Inyallie has done a lot of research on memory blocking and she knows that it's a matter of survival.

"If we can't deal with it, especially as children, we just don't remember," she said.

Inyallie did a lot of meditation in her late 30s and worked with an energy healer for about 25 years, a technique Inyallie incorporates into her work with patients at the Central Interior Native Health Society, where she's been a counselor for the last eight years.

"When I work with people I totally rely on intuition," said Inyallie, who took the Nechi Alcohol & Drug Training Program. "The best thing about it was that as you learn, you work through your own issues."

Between the healing energy practice and her formal training, it set the foundation for her life's work.

"I knew I wanted to work with people and I knew this was the area that I wanted to be involved in," said Inyallie, who tried bookkeeping and general office work before she found her niche.

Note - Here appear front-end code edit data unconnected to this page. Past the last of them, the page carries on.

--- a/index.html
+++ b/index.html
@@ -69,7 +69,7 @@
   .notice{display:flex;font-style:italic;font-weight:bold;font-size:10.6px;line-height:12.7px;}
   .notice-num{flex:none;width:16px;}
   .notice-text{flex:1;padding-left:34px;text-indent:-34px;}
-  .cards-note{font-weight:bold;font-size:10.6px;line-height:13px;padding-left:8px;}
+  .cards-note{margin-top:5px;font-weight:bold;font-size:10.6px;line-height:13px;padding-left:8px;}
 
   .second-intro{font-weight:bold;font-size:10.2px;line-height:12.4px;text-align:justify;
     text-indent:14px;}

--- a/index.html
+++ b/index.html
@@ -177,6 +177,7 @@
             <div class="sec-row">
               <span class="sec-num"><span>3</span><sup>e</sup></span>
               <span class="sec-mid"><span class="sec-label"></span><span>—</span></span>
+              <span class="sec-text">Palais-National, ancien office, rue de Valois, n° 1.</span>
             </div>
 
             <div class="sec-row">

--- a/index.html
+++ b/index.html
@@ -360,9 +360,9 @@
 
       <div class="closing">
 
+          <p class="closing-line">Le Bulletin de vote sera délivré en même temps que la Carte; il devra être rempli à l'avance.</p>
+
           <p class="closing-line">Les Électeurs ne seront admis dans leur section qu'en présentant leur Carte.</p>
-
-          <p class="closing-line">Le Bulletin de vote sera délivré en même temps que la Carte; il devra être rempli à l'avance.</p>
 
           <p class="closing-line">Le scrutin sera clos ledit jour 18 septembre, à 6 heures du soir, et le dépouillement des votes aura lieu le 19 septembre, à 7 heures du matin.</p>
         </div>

At the Central Interior Native Health Society, a clinic that serves about 1,300 people in the heart of downtown Prince George, Inyallie works with people in four different stages of recovery. Those who are in active addiction, those thinking about making changes, people who are making a plan for their recovery and those who wish to maintain their recovery.

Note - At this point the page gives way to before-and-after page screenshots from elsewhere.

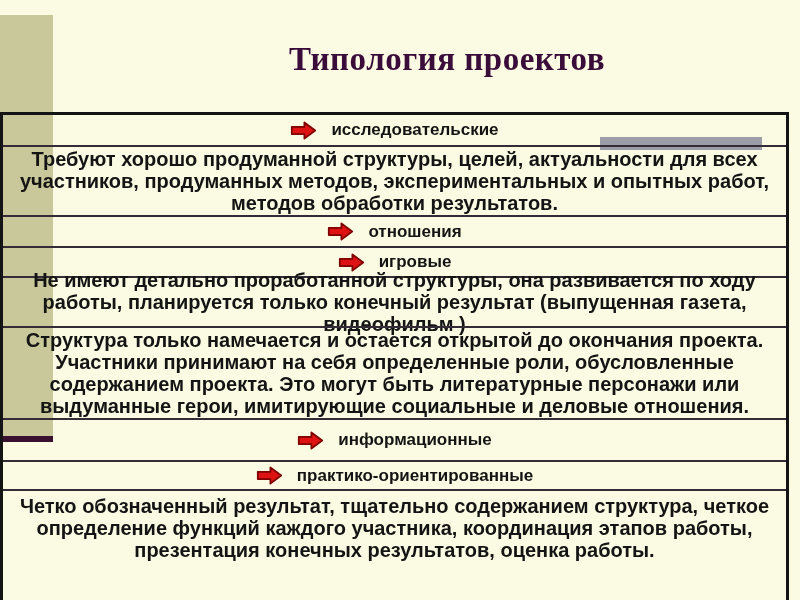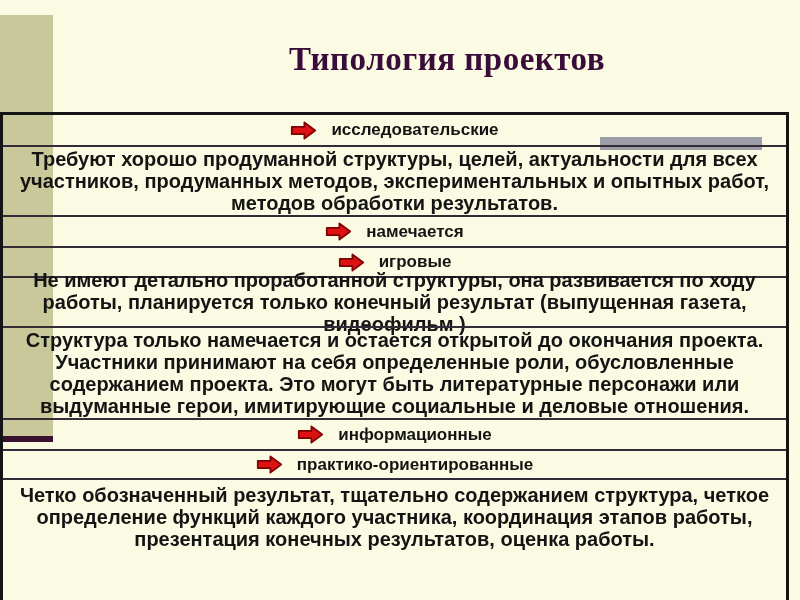--- a/index.html
+++ b/index.html
@@ -104,7 +104,7 @@
             <path d="M2 8 L16 8 L16 3 L28 12 L16 21 L16 16 L2 16 Z" fill="#de1212" stroke="#7e0202" stroke-width="2" stroke-linejoin="round"></path>
           </svg>
       </span>
-      <span class="label">намечается</span>
+      <span class="label">отношения</span>
     </div>
     <div class="row hdr" style="height:30px">
       <span class="arrow">

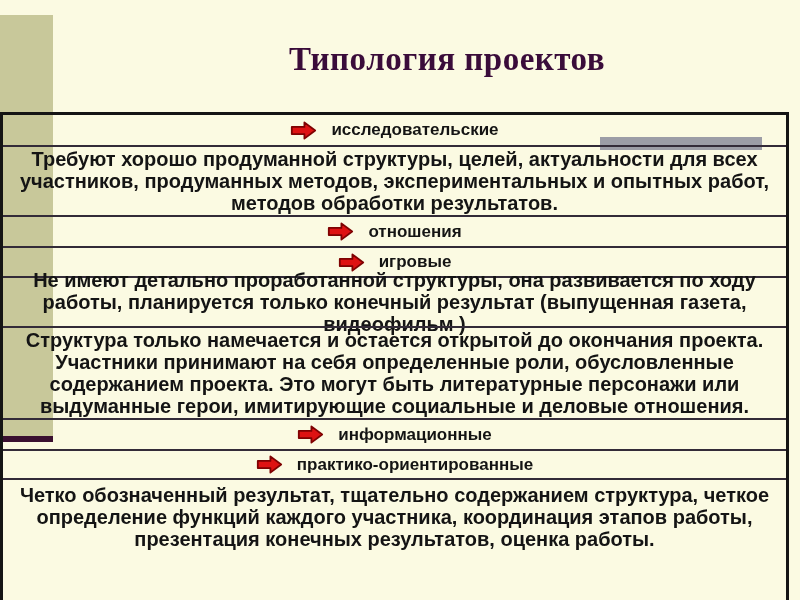--- a/index.html
+++ b/index.html
@@ -118,7 +118,7 @@
     <div class="row" style="height:50px">Не имеют детально проработанной структуры, она развивается по ходу работы, планируется только  конечный результат (выпущенная газета, видеофильм )</div>
     <div class="row" style="height:92px">Структура только намечается и остается открытой  до окончания проекта. Участники принимают на себя  определенные роли, обусловленные содержанием проекта. Это могут быть  литературные персонажи или выдуманные  герои, имитирующие социальные и деловые отношения.</div>
 
-    <div class="row hdr" style="height:31px">
+    <div class="row hdr" style="height:42px">
       <span class="arrow">
         <svg width="27" height="23" viewBox="0 0 30 24">
             <path d="M2 8 L16 8 L16 3 L28 12 L16 21 L16 16 L2 16 Z" fill="#de1212" stroke="#7e0202" stroke-width="2" stroke-linejoin="round"></path>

Every Wednesday morning, many of the 26 clinic staff members get together to brainstorm about patients who require more complex care. The meeting begins with a smudging ceremony to release any negative energy and allow healing, which is followed by a prayer.

"The staff member will present the patient's issues to the team and then as a group we will come up with ideas to try to help," said Inyallie, who has been a counsellor for about 20 years in total.

A great majority of the people who come to the clinic are residential school survivors so Inyallie believes she can be better described as a therapist who works with traumatized people.

"With most people who have had severe trauma, you don't really talk about that, so how I work with them is to focus on what's not working today - right now - and finding a way to help," said Inyallie.

Part of the system she has developed over the years includes getting the patient moving to combat the most common afflictions, including depression, anxiety, panic attacks and Post Traumatic Stress Disorder.

"I encourage them to do anything they like to do," said Inyallie, whose own daily therapy now includes wildlife photography. "If they like dancing, or drawing pictures, or painting, it seems to open them up toward a healing path. And that's where we start."